(AVAILABLE RECORDS Opens)
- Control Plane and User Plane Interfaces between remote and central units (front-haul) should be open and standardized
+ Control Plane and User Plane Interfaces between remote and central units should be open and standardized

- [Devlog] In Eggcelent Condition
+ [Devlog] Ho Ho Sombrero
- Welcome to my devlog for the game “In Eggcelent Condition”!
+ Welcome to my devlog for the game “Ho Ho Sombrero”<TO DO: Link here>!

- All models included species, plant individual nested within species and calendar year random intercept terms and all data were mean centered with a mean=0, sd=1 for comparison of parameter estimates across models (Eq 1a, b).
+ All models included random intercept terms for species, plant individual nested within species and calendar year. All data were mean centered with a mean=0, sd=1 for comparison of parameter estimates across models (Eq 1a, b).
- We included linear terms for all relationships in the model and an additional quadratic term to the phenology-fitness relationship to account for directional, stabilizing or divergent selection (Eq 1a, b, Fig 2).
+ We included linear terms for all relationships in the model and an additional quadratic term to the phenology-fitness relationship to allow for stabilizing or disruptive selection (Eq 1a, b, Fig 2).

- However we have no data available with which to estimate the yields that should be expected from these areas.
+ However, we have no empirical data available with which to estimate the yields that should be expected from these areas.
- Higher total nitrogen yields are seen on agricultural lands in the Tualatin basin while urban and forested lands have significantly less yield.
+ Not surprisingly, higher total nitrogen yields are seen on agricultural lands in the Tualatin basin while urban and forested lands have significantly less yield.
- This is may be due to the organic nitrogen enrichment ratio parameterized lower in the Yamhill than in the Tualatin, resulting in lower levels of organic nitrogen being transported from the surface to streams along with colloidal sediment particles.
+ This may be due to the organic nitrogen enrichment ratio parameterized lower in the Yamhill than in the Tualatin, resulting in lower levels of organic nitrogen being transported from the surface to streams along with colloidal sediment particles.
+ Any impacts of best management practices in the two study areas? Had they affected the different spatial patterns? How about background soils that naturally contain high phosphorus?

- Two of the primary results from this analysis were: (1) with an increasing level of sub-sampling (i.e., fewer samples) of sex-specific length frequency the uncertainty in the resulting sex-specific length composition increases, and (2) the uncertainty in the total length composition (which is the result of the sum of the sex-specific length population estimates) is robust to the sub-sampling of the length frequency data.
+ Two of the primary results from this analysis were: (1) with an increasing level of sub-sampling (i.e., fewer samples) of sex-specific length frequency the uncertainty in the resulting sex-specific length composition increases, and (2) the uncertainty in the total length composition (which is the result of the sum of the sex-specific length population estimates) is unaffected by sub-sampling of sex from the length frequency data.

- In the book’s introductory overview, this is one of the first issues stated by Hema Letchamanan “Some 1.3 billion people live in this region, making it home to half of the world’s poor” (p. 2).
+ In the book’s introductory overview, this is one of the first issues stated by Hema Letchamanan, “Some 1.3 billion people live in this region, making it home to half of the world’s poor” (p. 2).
(AVAILABLE RECORDS Closes)
The entries must all be transcribed exactly.

- Control Plane and User Plane Interfaces between remote and central units (front-haul) should be open and standardized
+ Control Plane and User Plane Interfaces between remote and central units should be open and standardized

- [Devlog] In Eggcelent Condition
+ [Devlog] Ho Ho Sombrero
- Welcome to my devlog for the game “In Eggcelent Condition”!
+ Welcome to my devlog for the game “Ho Ho Sombrero”<TO DO: Link here>!

- All models included species, plant individual nested within species and calendar year random intercept terms and all data were mean centered with a mean=0, sd=1 for comparison of parameter estimates across models (Eq 1a, b).
+ All models included random intercept terms for species, plant individual nested within species and calendar year. All data were mean centered with a mean=0, sd=1 for comparison of parameter estimates across models (Eq 1a, b).
- We included linear terms for all relationships in the model and an additional quadratic term to the phenology-fitness relationship to account for directional, stabilizing or divergent selection (Eq 1a, b, Fig 2).
+ We included linear terms for all relationships in the model and an additional quadratic term to the phenology-fitness relationship to allow for stabilizing or disruptive selection (Eq 1a, b, Fig 2).

- However we have no data available with which to estimate the yields that should be expected from these areas.
+ However, we have no empirical data available with which to estimate the yields that should be expected from these areas.
- Higher total nitrogen yields are seen on agricultural lands in the Tualatin basin while urban and forested lands have significantly less yield.
+ Not surprisingly, higher total nitrogen yields are seen on agricultural lands in the Tualatin basin while urban and forested lands have significantly less yield.
- This is may be due to the organic nitrogen enrichment ratio parameterized lower in the Yamhill than in the Tualatin, resulting in lower levels of organic nitrogen being transported from the surface to streams along with colloidal sediment particles.
+ This may be due to the organic nitrogen enrichment ratio parameterized lower in the Yamhill than in the Tualatin, resulting in lower levels of organic nitrogen being transported from the surface to streams along with colloidal sediment particles.
+ Any impacts of best management practices in the two study areas? Had they affected the different spatial patterns? How about background soils that naturally contain high phosphorus?

- Two of the primary results from this analysis were: (1) with an increasing level of sub-sampling (i.e., fewer samples) of sex-specific length frequency the uncertainty in the resulting sex-specific length composition increases, and (2) the uncertainty in the total length composition (which is the result of the sum of the sex-specific length population estimates) is robust to the sub-sampling of the length frequency data.
+ Two of the primary results from this analysis were: (1) with an increasing level of sub-sampling (i.e., fewer samples) of sex-specific length frequency the uncertainty in the resulting sex-specific length composition increases, and (2) the uncertainty in the total length composition (which is the result of the sum of the sex-specific length population estimates) is unaffected by sub-sampling of sex from the length frequency data.

- In the book’s introductory overview, this is one of the first issues stated by Hema Letchamanan “Some 1.3 billion people live in this region, making it home to half of the world’s poor” (p. 2).
+ In the book’s introductory overview, this is one of the first issues stated by Hema Letchamanan, “Some 1.3 billion people live in this region, making it home to half of the world’s poor” (p. 2).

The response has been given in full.